Krantz extracted two more notes from her rectum, folded them up in her hands
and then pulled the lavatory chain. The guard opened the door. She smiled, and
slipped the notes into his hand. He looked at them, and quickly put them in his
pocket, before rejoining his colleague in the corridor. They both accompanied
Krantz back to her room and locked her in.
Twenty minutes
later, the other two guards returned from their meal break. One of them
unlocked her door, switched on the light and, because she was so slight, had to
go up to the side of the bed to make sure she was actually there. The ritual
completed, he walked back into the corridor, locked the door, and joined his
colleague for a game of backgammon.
Krantz concluded
that her one chance of escaping would be between four and four twenty in the
morning, when the two older guards always took their meal break – the
philanderer, the smoker and the dozer would be otherwise occupied, and her
unwitting accomplice would be only too happy to accompany her to the bathroom.
Even before Jack
had showered and changed, he began to scour the New York telephone directory in
search of NYRC. Other than the three Jack had already come up with, he couldn’t
spot Anna’s ‘obvious one’. He switched on his laptop and Googled the words ‘new
york racquet club’. He was able to retrieve a potted history of the NYRC,
several photographs of an elegant building on Park Avenue and a picture of the
present chairman, Darius T. Mablethorpe III. Jack was in no doubt that the only
way he was going to get past the front door was if he looked like a member.
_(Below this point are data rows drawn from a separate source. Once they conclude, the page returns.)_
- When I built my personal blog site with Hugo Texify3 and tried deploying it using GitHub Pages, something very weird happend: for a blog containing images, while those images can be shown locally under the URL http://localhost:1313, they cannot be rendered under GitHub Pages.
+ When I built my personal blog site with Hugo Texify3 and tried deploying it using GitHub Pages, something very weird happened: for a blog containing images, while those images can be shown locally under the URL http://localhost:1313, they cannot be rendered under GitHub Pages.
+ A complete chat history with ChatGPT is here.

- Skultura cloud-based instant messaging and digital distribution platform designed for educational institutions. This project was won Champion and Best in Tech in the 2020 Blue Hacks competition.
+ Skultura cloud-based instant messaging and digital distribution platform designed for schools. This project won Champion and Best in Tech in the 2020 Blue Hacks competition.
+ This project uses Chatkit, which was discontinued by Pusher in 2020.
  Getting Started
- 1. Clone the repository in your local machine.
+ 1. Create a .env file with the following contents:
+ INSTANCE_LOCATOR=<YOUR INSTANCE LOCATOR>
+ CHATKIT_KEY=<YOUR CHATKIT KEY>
Never embarrass the bureau.
Once Jack had
unpacked and showered, he selected a dark suit with a faint stripe, a blue
shirt and a Columbia tie for this particular outing. He left his apartment and
took a cab to 370 Park Avenue.
He stepped onto
the sidewalk and stood staring at the building for some time. He admired the
magnificent four-storey Renaissance revival architecture that reminded him of a
palazzo, so popular with the Italians in New York at the turn of the century.
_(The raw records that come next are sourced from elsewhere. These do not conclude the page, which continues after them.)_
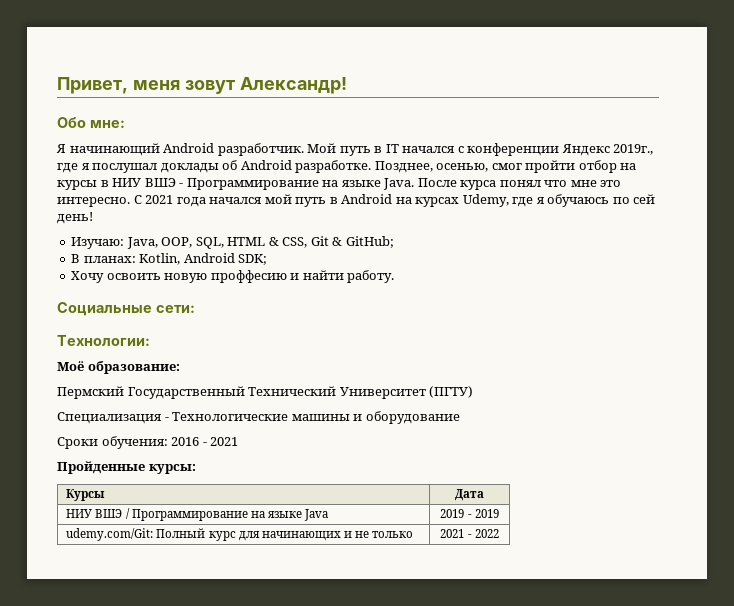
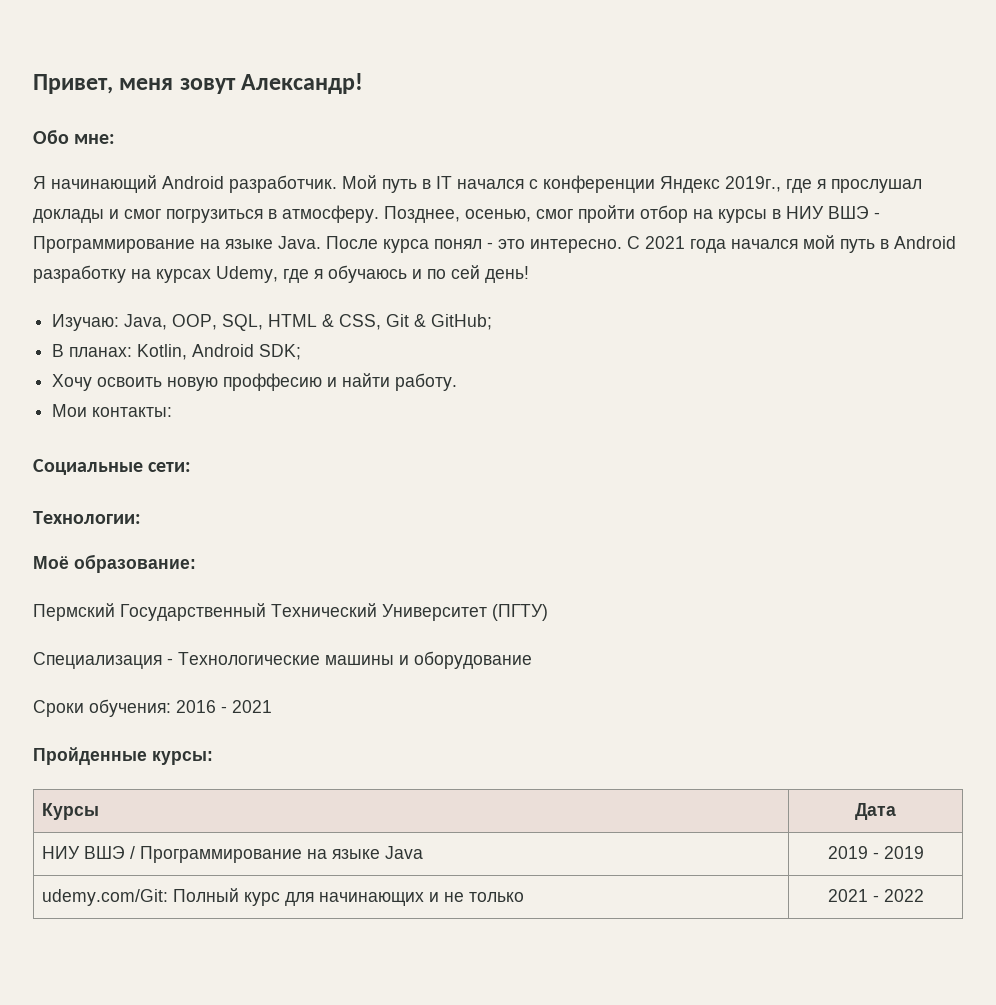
- Мой путь в IT начался с конференции Яндекс 2019г., где я послушал доклады об Android разработке.
+ Мой путь в IT начался с конференции Яндекс 2019г., где я прослушал доклады и смог погрузиться в атмосферу.
- После курса понял что мне это интересно.
+ После курса понял - это интересно.
- С 2021 года начался мой путь в Android на курсах Udemy, где я обучаюсь по сей день!
+ С 2021 года начался мой путь в Android разработку на курсах Udemy, где я обучаюсь и по сей день!
+ Мои контакты:

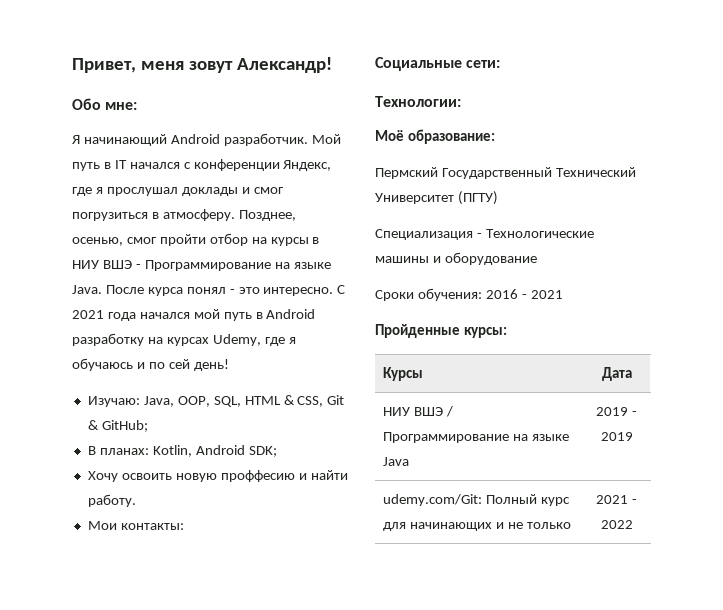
- Мой путь в IT начался с конференции Яндекс 2019г., где я прослушал доклады и смог погрузиться в атмосферу.
+ Мой путь в IT начался с конференции Яндекс, где я прослушал доклады и смог погрузиться в атмосферу.

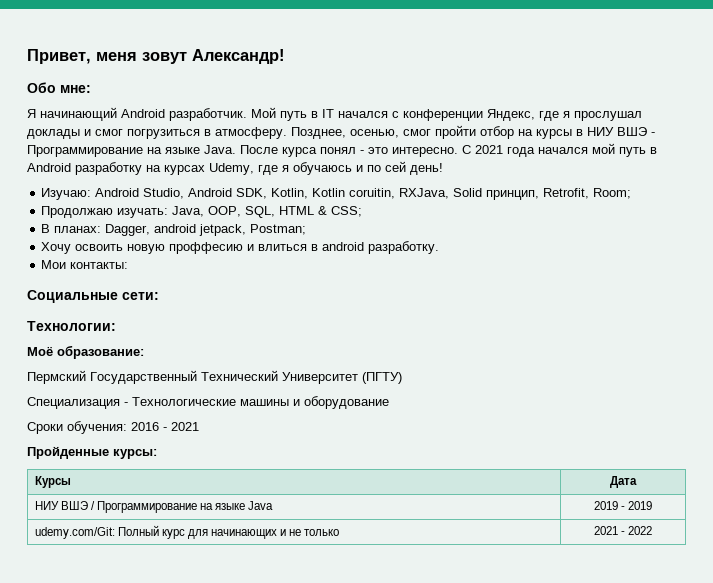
- Изучаю: Java, OOP, SQL, HTML & CSS, Git & GitHub;
- В планах: Kotlin, Android SDK;
+ Изучаю: Android Studio, Android SDK, Kotlin, Kotlin coruitin, RXJava, Solid принцип, Retrofit, Room;
+ Продолжаю изучать: Java, OOP, SQL, HTML & CSS;
+ В планах: Dagger, android jetpack, Postman;
- Хочу освоить новую проффесию и найти работу.
+ Хочу освоить новую проффесию и влиться в android разработку.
He walked up the steps towards an entrance with the letters NYRC discreetly
etched into the glass.
The doorman
greeted Jack with, ‘Good afternoon, sir,’ holding the door open, as if he was a
life-long member. He strolled into an elegant lobby with massive paintings on
every available space of suitably attired former chairmen dressed in long white
pants and blue blazers, sporting the inevitable racquet. Jack glanced up at the
wide, sweeping staircase to see even more past chairmen, even more ancient;
only the racquet didn’t seem to have changed. He strolled up to the reception
desk.
‘May I help you,
sir?’ asked a young man.
‘I’m not sure if
you can,’ Jack admitted.
‘Try me,’ he
offered.
Jack took the
replica key out of his pocket and placed it on the countertop. ‘Ever seen one
of these?’ he asked.
The young man
picked up the key and turned it over, staring at the lettering for some time,
before he replied, ‘No,
sir,
can’t say I have. It
could well be a safety deposit box key, but not one of ours.’ He turned and
removed a heavy bronze key from the board behind him. A member’s name was
etched on the handle, and ‘NYRC in red along the shaft.
‘Any
suggestions?’ asked Jack, trying to keep any sign of desperation out of his
voice.
‘No, sir,’ he
replied. ‘Not unless it was before my time,’ he added. I’ve only been here for
eleven years, but perhaps Abe might be able to help. He was here in the days
when more people played racquets than tennis.’
‘And the gentlemen
only played racquets,’ said an older man who appeared from an office at the
back to join his colleague. ‘And what is it that I might be able to help with?’
‘A key,’ said
the young man. ‘This gentleman wants to know if you’ve ever seen one like it,’
he added as he passed the key to Abe.
Abe turned the
key over in his hands. ‘It’s certainly not one of ours,’ he confirmed, ‘and
never has been, but I know what the “R” stands for,’ he added triumphantly,
‘because it must have been, oh, nearly twenty years ago, when Dinkins was
Mayor.’ He paused and looked up at Jack. ‘A young man came in who could hardly
speak a word of English and asked if this was the Romanian Club.’